I want to invest Rs 20,000, divided into two equal parts, in two mutual funds for a long-term (three-five years). Is this the right time to invest in MFs? In the current financial year, I already have put Rs 10,000 each in Kotak Tax Saver and ICICI Prudential RIGHT.

-Mohan

It's difficult, if not impossible, to predict market movements. Trying to time markets is a futile exercise. We, therefore, advice you to invest consistently via a systematic investment plan (SIP), so that you can average out your cost of purchase. Both funds in your portfolio are large-cap oriented, tax-saving funds. These funds offer tax benefits, but they have a three-year lock-in.

 

Kotak Tax Saver is two-star rated and ICICI Prudential RIGHT is a new fund (September 2009), lacks a track record. Kotak Tax Saver's performance in 2008 and 2009 was disappointing. In our view, do not invest further in these funds. If you have to invest for tax saving, choose funds which have been around for some time, with a good track record. We suggest Sundaram BNP Paribas Taxsaver and Magnum Taxgain.

For three-five years horizon, you should have some part of your portfolio in debt, to provide stability. If you already have debt exposure, then invest in equity diversified funds like HDFC Top 200, Magnum Contra or DSPBR Equity. If not, invest in balanced funds like DSPBR Balanced, HDFC Prudence or Birla Sun Life 95.

I invest Rs 1,000 per month in ICICI Prudential Infrastructure fund. What would be the best fund in ICICI Prudential's stable to switch to from my present fund, keeping in mind a horizon of five-seven years?

-Abhishek

ICICI Prudential Infrastructure, a five-star rated fund, is among the good ones of ICICI Prudential. Although it's a thematic fund, we do not see any fault in holding on to it for the same time period. But, remember such funds should not constitute more than 20 per cent of your portfolio.

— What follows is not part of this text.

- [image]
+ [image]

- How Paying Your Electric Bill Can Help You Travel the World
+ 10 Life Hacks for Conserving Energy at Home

Some other good funds are HDFC Top 200, DSPBR Equity and ICICI Prudential Dynamic.

I have invested heavily in the large-cap space. Suggest some mid-cap funds I could invest in for three to five years. I am a bit worried about investing in mid-caps, since they are quite volatile.

-Kishore

Market volatility can work in your favour if you do not plan a significant position (up to 15 per cent) in the mid-cap space. The mid-cap funds will provide a push for your portfolio in rising markets, while the large-cap funds will prevent any significant downside when markets tumble.

Some of the best mid-cap funds that you can consider are BSL Mid-Cap, IDFC Premier Equity, Sundaram BNP Paribas SMILE and Sundaram BNP Paribas Select Midcap.

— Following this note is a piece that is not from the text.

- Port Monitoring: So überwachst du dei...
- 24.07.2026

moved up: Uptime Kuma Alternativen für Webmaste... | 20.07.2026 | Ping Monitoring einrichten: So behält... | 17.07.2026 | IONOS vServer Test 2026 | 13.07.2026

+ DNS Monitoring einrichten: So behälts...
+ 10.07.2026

Please tell me about mutual fund investments through SIPs. I want to invest Rs 10,000 per month for approximately five years.

-Anshu Shah

SIPs allow an investor to invest a fixed amount regularly in a systematic way. It offers the benefit of cost averaging. That is, by purchasing mutual fund units over a period of time, you automatically buy more units when the prices are low and fewer units when the prices are high, resulting in lower average per unit cost, making your investments less volatile.

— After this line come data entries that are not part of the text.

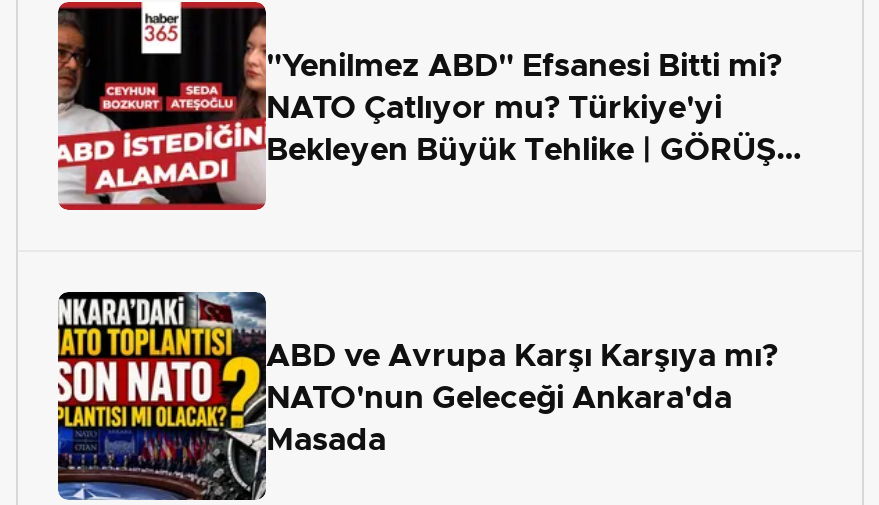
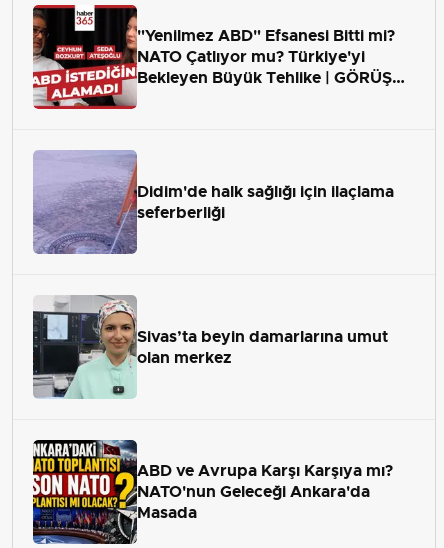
+ [image]
+ Sivas’ta beyin damarlarına umut
+ olan merkez

+ [image]
+ Didim'de halk sağlığı için ilaçlama
+ seferberliği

For five years, equities would provide reasonable returns, with reduced risk of cyclicality of equity markets. Choose two-three funds such as HDFC Top 200, DSPBR Equity or Magnum Contra. You may even choose to invest in balanced funds, which are more stable than pure equity funds. Our choice of balanced funds includes HDFC Prudence, Birla Sun Life 95 or Tata Balanced.